Bonn (dpo) - Elf Menschen sind am Mittwoch beim Klassik-Open-Air-Festival "Rheinklänge" in der Nähe von Bonn verletzt worden, als die Situation im Moshpit vor der Hauptbühne eskalierte. Gegen die Veranstalter werden schwere Vorwürfe erhoben.
Zu dem Unglück kam es im vierten Satz von Ludwig van Beethovens siebter Sinfonie, als mehrere Menschen im Gedränge zu Fall kamen und eine Massenpanik entstand. Dirigent und Orchester brachen die Aufführung schließlich ab und konnten so Schlimmeres verhindern.
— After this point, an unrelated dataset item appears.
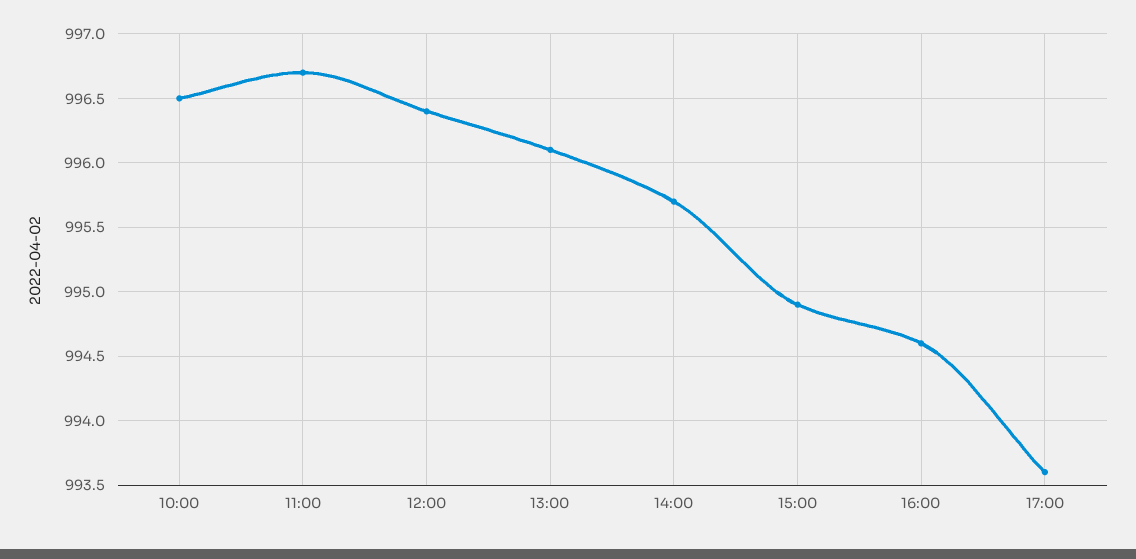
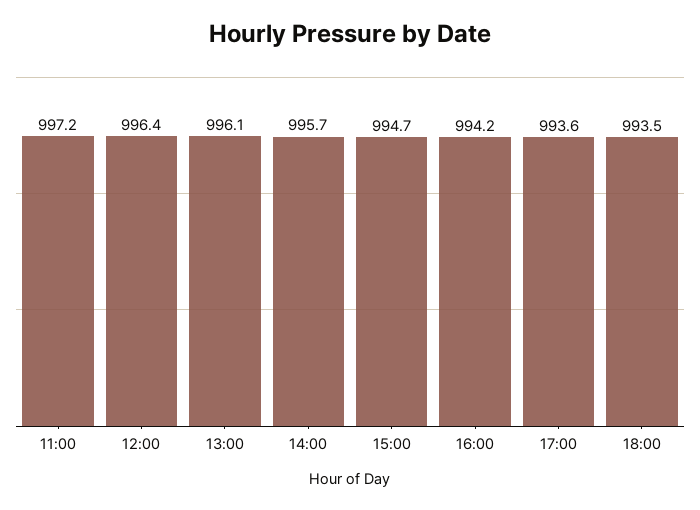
10:00: 996.5 -> none
11:00: 996.7 -> 997.2
15:00: 994.9 -> 994.7
16:00: 994.6 -> 994.2
18:00: none -> 993.5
Augenzeugen zufolge sei die Stimmung vorher noch gut gewesen. Immer wieder hätten sich Klassikfans beim Crowdsurfing von der Bühne nach hinten tragen lassen. Andere spielten Luftgeige oder Lufttriangel und schüttelten dabei ihr Haar. Viele tanzten ausgelassen.
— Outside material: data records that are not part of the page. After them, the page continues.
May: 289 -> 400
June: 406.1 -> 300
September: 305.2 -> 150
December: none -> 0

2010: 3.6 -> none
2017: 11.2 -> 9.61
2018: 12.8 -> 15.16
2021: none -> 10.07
"Klar, bei einigen härteren Stücken von Schostakowitsch, Pettersson, Bartok oder Revueltas wurde im Moshpit schon recht heftig gepogt, aber das ist ja eigentlich normal auf solchen Festivals", erinnert sich Anna Kessler (21), die selbst mit ein paar blauen Flecken davongekommen ist. "Mir fiel nur auf, dass es schon irgendwie recht voll und eng war. Es lag so ne Spannung in der Luft, sag ich mal."
Doch als das Finale von Beethovens siebter Sinfonie erklang, rastete das Publikum aus, so Augenzeugen. "Ich glaube, viele waren schon von vornherein nur wegen dem guten alten Ludwig van B. da. Der ist einfach einer der Bekanntesten im Lineup. Da sind dann alle nach vorne an der Bühne und wollten da wohl so richtig eskalieren."
Dass die Situation entgleitet, merkte auch Fagottist Dennis Nieman, der von der Bühne aus machtlos zusehen musste: "Ich sah da ein paar im Moshpit ziemlich brutal um sich schlagen und gleichzeitig wurde von hinten geschoben und dann sah ich, wie ein Typ vorne ans Gitter gedrückt wurde und gar nicht mehr glücklich dreinschaute. Die Securitys hatten alle Hände voll zu tun und zogen Leute raus, aber das waren einfach zu viele."
Schließlich brach der Dirigent die Aufführung ab. "Gott sei Dank, nur Minuten später wäre die Musik in der Schlusscoda noch krasser geworden. Ich sag nur fortefortissimo. Wer weiß, wie sie da alle ausgerastet wären", so Nieman. "Das hätte Tote geben können."
Insgesamt elf Menschen trugen Verletzungen davon. Vier mussten stationär behandelt werden. Eine Person liegt im Krankenhaus, ihr Zustand ist aber stabil.
Experten warnen schon lange vor den Gefahren klassischer Konzerte. "Die Orchester peitschen die Menge mit immer gewagteren Phrasierungen und immer rasanteren Tempi auf", erklärt etwa Susanne Stöppler vom Verein "SOS Klassik". "Gepaart mit dem bekanntermaßen hohen Alkohol- und Drogenkonsum unter Klassik-Fans ergibt das eine hochgefährliche Mischung."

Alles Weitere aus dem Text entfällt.